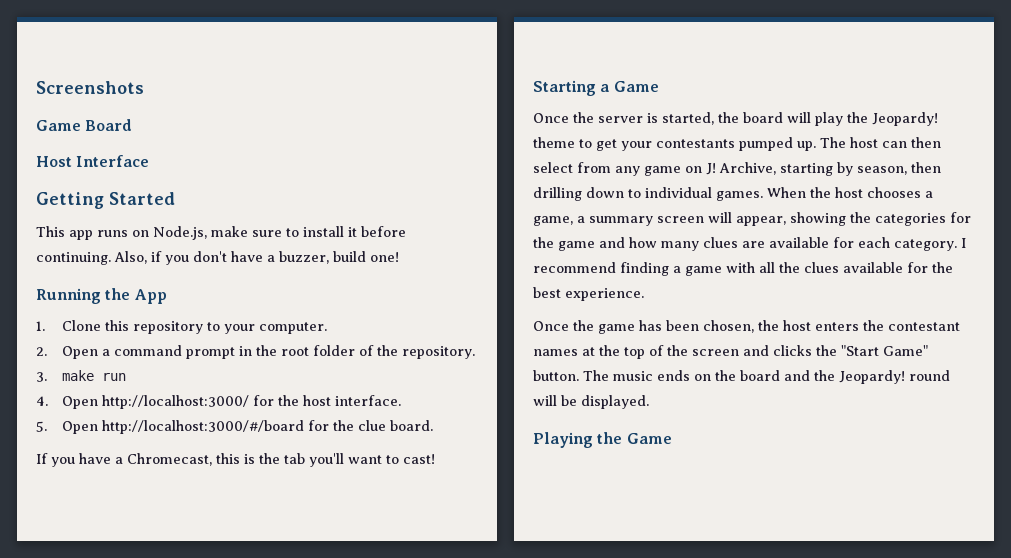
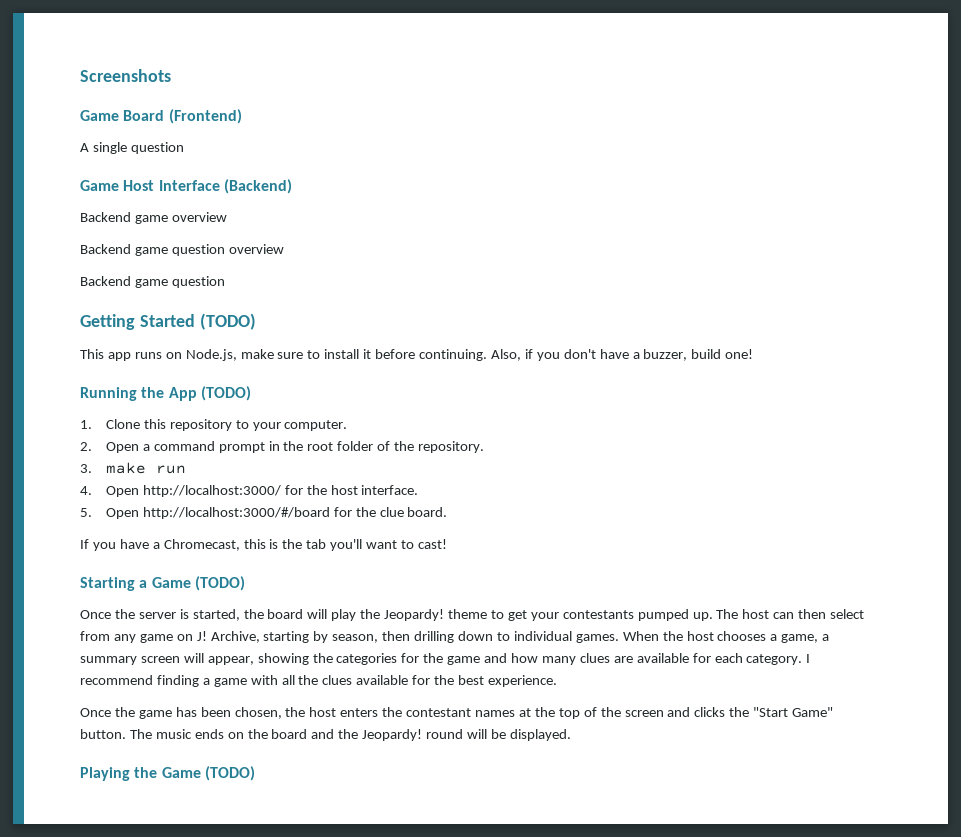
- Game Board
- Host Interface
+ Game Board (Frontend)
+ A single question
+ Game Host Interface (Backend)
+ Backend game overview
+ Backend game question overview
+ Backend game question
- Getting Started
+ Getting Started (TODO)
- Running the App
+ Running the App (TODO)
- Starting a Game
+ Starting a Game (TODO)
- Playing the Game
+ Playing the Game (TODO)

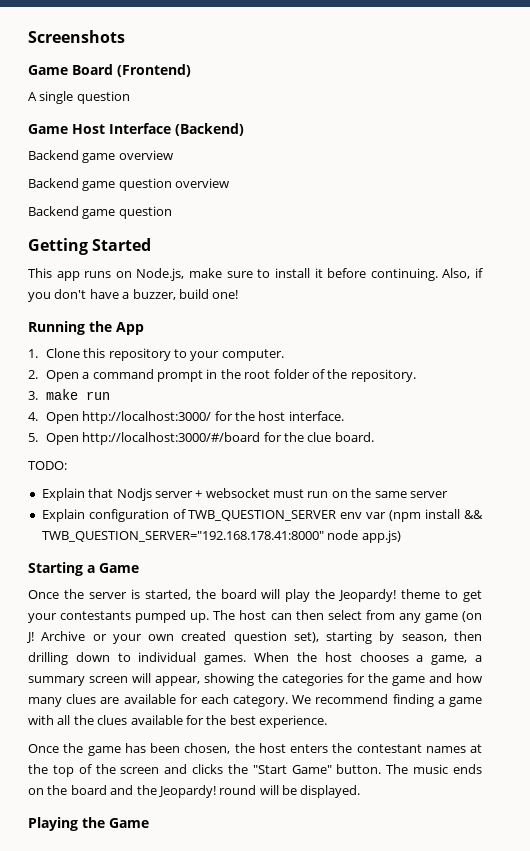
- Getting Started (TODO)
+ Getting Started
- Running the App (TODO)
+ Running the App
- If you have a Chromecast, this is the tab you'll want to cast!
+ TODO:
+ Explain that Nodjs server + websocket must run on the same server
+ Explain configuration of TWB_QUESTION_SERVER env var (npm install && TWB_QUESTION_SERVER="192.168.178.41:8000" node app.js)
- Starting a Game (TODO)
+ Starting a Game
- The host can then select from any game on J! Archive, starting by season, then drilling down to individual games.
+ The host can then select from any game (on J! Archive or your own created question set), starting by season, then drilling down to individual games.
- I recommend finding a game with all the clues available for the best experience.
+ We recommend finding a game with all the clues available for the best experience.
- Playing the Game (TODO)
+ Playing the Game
======
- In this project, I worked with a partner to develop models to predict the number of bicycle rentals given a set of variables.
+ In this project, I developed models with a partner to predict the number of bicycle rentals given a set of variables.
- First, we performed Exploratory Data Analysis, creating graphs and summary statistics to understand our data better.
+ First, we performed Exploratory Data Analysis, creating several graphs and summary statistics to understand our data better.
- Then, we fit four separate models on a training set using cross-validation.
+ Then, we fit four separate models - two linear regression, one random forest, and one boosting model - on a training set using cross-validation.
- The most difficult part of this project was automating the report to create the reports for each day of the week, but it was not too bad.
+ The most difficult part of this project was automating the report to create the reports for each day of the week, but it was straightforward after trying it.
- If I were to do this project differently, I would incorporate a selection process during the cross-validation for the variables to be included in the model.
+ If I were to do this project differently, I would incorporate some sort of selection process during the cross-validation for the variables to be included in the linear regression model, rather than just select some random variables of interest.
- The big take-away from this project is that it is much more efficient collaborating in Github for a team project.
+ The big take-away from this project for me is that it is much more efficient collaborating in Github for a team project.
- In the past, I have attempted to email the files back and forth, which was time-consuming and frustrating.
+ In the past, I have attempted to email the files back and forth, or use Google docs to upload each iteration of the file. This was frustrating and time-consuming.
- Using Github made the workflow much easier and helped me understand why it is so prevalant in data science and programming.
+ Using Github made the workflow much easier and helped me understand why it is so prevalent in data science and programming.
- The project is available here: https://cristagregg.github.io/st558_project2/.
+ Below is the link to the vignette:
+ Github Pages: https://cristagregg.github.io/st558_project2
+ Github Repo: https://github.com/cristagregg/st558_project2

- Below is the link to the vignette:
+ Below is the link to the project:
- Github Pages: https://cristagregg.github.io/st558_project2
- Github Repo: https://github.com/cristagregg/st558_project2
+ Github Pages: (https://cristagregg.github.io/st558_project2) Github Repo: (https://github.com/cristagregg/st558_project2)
======
#### The problem
Nothing but lines that contain "frustrating" should appear in the answer. Copy each from the records.

#### Written answer
- In the past, I have attempted to email the files back and forth, which was time-consuming and frustrating.
+ In the past, I have attempted to email the files back and forth, or use Google docs to upload each iteration of the file. This was frustrating and time-consuming.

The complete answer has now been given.